I told a friend recently, “I didn’t think learning a second language at the age of 42 would be easy peasy” …but maybe I did. Or, more accurately, I didn’t really think about it intently. It was something future Jess would have to deal with, something I said and even believed without contemplating what it actually meant. “I’m going to learn Spanish when we get to Spain.” Kind of like, “I’ll quit smoking by the time I’m 30” and then I turned 30 and was like, “Oh, crap. I’m going to kick this can down the road a little further”(I did quit smoking but I was a smidge older than 30). Regardless I’m doing it. I’m learning Spanish!
Learning is tiring. I don’t remember the last time I used my brain this much. If you don’t use it, you lose it and my brain is definitely burning off some serious flab. The brain is just like building a muscle; when I first started practicing yoga, I remember thinking I would never be able to do full wheel pose. Now, with years of practice, building strength and flexibility, I am able to do many poses.
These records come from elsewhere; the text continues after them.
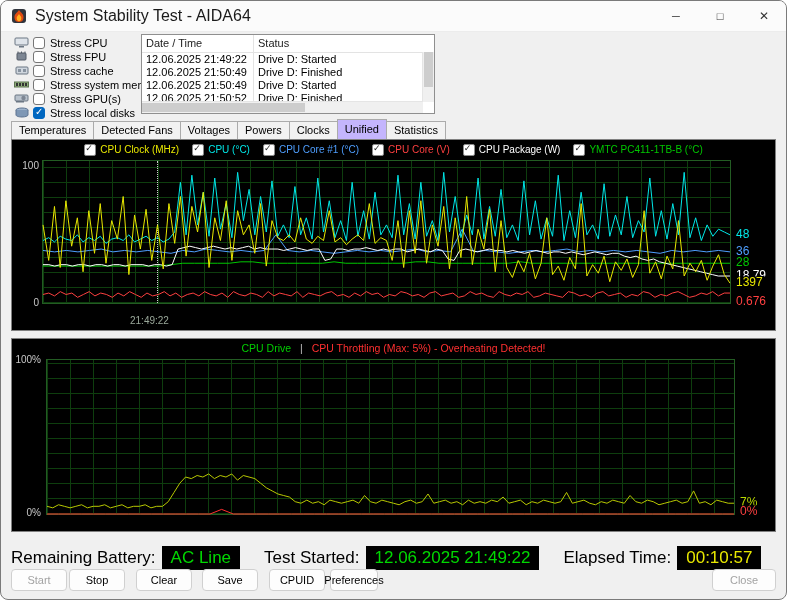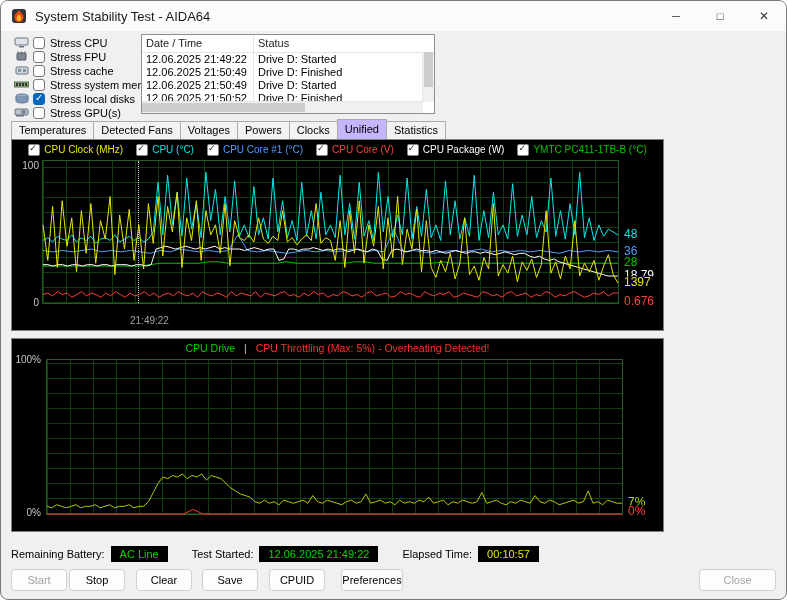--- a/index.html
+++ b/index.html
@@ -2,21 +2,21 @@
 <html><head>
 <meta charset="utf-8">
 <style>
   html,body{margin:0;padding:0;background:#ffffff;}
   body{width:787px;height:600px;position:relative;font-family:"Liberation Sans",sans-serif;font-size:11px;color:#000;overflow:hidden;}
   .window{position:absolute;inset:0;background:#f0f0f0;border:1px solid #7a7a7a;border-radius:8px;overflow:hidden;box-sizing:border-box;}
 
   
   .titlebar{position:absolute;left:0;top:0;right:0;height:30px;background:#fbfbfb;display:flex;align-items:center;border-bottom:1px solid #ececec;}
   .app-icon{width:16px;height:16px;margin:0 8px 0 10px;}
-  .title-text{font-size:13px;color:#1a1a1a;text-align:right;}
+  .title-text{font-size:16px;color:#1a1a1a;text-align:right;}
   .caption-buttons{margin-left:auto;display:flex;height:100%;}
   .cap-btn{width:44px;height:100%;display:flex;align-items:center;justify-content:center;color:#333;font-size:11px;}
   .cap-btn.close{font-size:12px;}
 
   
   .stress-panel{position:absolute;left:12px;top:35px;}
   .stress-row{display:flex;align-items:center;height:13px;margin-bottom:1px;}
   .dev-icon{width:17px;height:12px;display:flex;align-items:center;justify-content:center;}
   .checkbox{width:12px;height:12px;box-sizing:border-box;border:1px solid #767676;border-radius:3px;background:#fff;margin:0 5px 0 3px;position:relative;flex:none;}
   .checkbox.checked{background:#0067c0;border-color:#0067c0;}
@@ -33,21 +33,21 @@
   .log-vthumb{position:absolute;left:1px;right:1px;top:0;height:70%;background:#cdcdcd;}
   .log-hscroll{position:absolute;left:0;right:11px;bottom:0;height:11px;background:#f0f0f0;border-top:1px solid #e5e5e5;}
   .log-hthumb{position:absolute;top:1px;bottom:1px;left:0;width:58%;background:#cdcdcd;}
 
   
   .tabs{position:absolute;left:10px;top:118px;display:flex;align-items:flex-end;}
   .tab{padding:2px 7px 3px 7px;border:1px solid #ababab;background:#f2f2f2;margin-right:-1px;white-space:nowrap;}
   .tab.active{background:#c4b5fd;position:relative;top:0;padding-top:3px;padding-bottom:4px;border-bottom-color:#fff;}
 
   
-  .chart{position:absolute;left:10px;width:653px;background:#000;border:1px solid #808080;box-sizing:border-box;}
+  .chart{position:absolute;left:10px;width:765px;background:#000;border:1px solid #808080;box-sizing:border-box;}
   #chart1{top:138px;height:192px;}
   #chart2{top:337px;height:194px;}
   .legend{position:absolute;left:0;right:0;top:2px;height:15px;display:flex;justify-content:center;align-items:center;gap:13px;font-size:10px;}
   .legend-item{display:flex;align-items:center;gap:4px;white-space:nowrap;}
   .mini-check{width:10px;height:10px;background:#fff;border:1px solid #8a8a8a;border-radius:2px;position:relative;flex:none;}
   .mini-check::after{content:"✓";position:absolute;left:0px;top:-2px;color:#222;font-size:9px;}
   .plot{position:absolute;background:#000;border:1px solid #235c23;
     background-image:
       repeating-linear-gradient(90deg, #0e3e0e 0 1px, transparent 1px 23px),
       repeating-linear-gradient(0deg, #0e3e0e 0 1px, transparent 1px 15px);}
@@ -59,34 +59,34 @@
   #chart1 .ylab.top{left:1px;top:20px;}
   #chart1 .ylab.bottom{left:1px;bottom:22px;}
   #chart2 .ylab.top{left:3px;top:15px;}
   #chart2 .ylab.bottom{left:3px;bottom:13px;}
   .time-label{position:absolute;left:118px;bottom:4px;font-size:10px;color:#9aa89a;}
   .value-badge{position:absolute;left:100%;margin-left:3px;transform:translateY(-55%);background:#000;padding:0 3px;font-size:12px;line-height:12px;white-space:nowrap;}
   .chart2-title{position:absolute;left:0;right:0;top:3px;text-align:center;font-size:10.5px;white-space:nowrap;}
   .chart2-title span{margin:0 3px;}
 
   
-  .statusrow{position:absolute;left:10px;top:545px;display:flex;align-items:center;font-size:11px;}
+  .statusrow{position:absolute;left:10px;top:545px;display:flex;align-items:center;font-size:17px;}
   .status-label{margin-right:6px;white-space:nowrap;}
   .status-box{background:#000;padding:2px 9px;white-space:nowrap;margin-right:24px;}
 
   
   .btnrow{position:absolute;left:10px;right:10px;top:568px;display:flex;align-items:center;}
   .btn{width:56px;height:22px;background:#fdfdfd;border:1px solid #d0d0d0;border-radius:4px;display:flex;align-items:center;justify-content:center;box-sizing:border-box;white-space:nowrap;}
   .btn.disabled{color:#a3a3a3;}
   #btn-stop{margin-left:2px;}
   #btn-clear{margin-left:11px;}
   #btn-save{margin-left:10px;}
   #btn-cpuid{margin-left:11px;}
-  #btn-preferences{margin-left:16px;width:62px;}
-  #btn-close{margin-left:auto;width:77px;}
+  #btn-preferences{margin-left:5px;width:48px;}
+  #btn-close{margin-left:auto;width:64px;}
 </style>
 </head>
 <body>
 
 <div class="window">
 
   <div class="titlebar">
     <svg class="app-icon" viewBox="0 0 16 16">
       <rect x="1" y="1" width="14" height="14" rx="3" fill="#30343c"></rect>
       <path d="M8 2 C10 5 13 6 12.5 10 C12.2 13 10.3 14 8 14 C5.7 14 3.8 13 3.5 10 C3 6 6 5 8 2 Z" fill="#e04a10"></path>
@@ -146,38 +146,38 @@
             <rect x="5" y="4" width="2" height="3" fill="#333"></rect>
             <rect x="8" y="4" width="2" height="3" fill="#333"></rect>
             <rect x="11" y="4" width="2" height="3" fill="#333"></rect>
           </svg>
       </span>
       <span class="checkbox"></span>
       <span class="stress-label">Stress system memory</span>
     </div>
     <div class="stress-row">
       <span class="dev-icon">
-        <svg width="14" height="11" viewBox="0 0 14 11">
-            <ellipse cx="7" cy="3" rx="6" ry="2" fill="#9db3cc" stroke="#5d7390"></ellipse>
-            <path d="M1 3v5c0 1.1 2.7 2 6 2s6-.9 6-2V3" fill="#7e97b5" stroke="#5d7390"></path>
-          </svg>
-      </span>
-      <span class="checkbox checked"></span>
-      <span class="stress-label">Stress local disks</span>
-    </div>
-    <div class="stress-row">
-      <span class="dev-icon">
         <svg width="15" height="11" viewBox="0 0 15 11">
             <rect x="1" y="2" width="13" height="6" rx="1" fill="#b9c2cc" stroke="#6b7683"></rect>
             <circle cx="9.5" cy="5" r="2.2" fill="#7d8693"></circle>
             <rect x="2" y="8" width="8" height="1.5" fill="#6b7683"></rect>
           </svg>
       </span>
       <span class="checkbox"></span>
       <span class="stress-label">Stress GPU(s)</span>
+    </div>
+    <div class="stress-row">
+      <span class="dev-icon">
+        <svg width="14" height="11" viewBox="0 0 14 11">
+            <ellipse cx="7" cy="3" rx="6" ry="2" fill="#9db3cc" stroke="#5d7390"></ellipse>
+            <path d="M1 3v5c0 1.1 2.7 2 6 2s6-.9 6-2V3" fill="#7e97b5" stroke="#5d7390"></path>
+          </svg>
+      </span>
+      <span class="checkbox checked"></span>
+      <span class="stress-label">Stress local disks</span>
     </div>
   </div>
 
   <div class="logview">
     <div class="log-header">
       <div class="log-col1">Date / Time</div>
       <div class="log-col2">Status</div>
     </div>
     <div class="log-row">
       <div class="log-col1">12.06.2025 21:49:22</div>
Regardless, the first day I rolled out my mat, I was “doing” yoga. So, I just have to remind myself when I feel frustrated or stupid or disheartened, that I am “speaking Spanish.” I am comprehending Spanish. I am putting in the work and I am doing it. I am forgoing my giant lunches with mas vino (except Friday. I get Friday to enjoy the food and wine that brought me to this land in the first place!) to put in study time.
I love this quote from the movie American Beauty, “It’s a great thing when you realize you still have the ability to surprise yourself. Makes you wonder what else you can do that you’ve forgotten about.” It is way too easy to get sidetracked in life and to spend years in a routine or situation that doesn’t feed your soul. It is such a gift when you remember yourself, get a glimpse of who you really are (or were), could still be, or could be again. It is a bigger gift yet to act on it and to take that step. To feel the cobwebs fall away. What I am trying to sufficiently say, is that I am (still) surprising myself and it feels muy estupendo!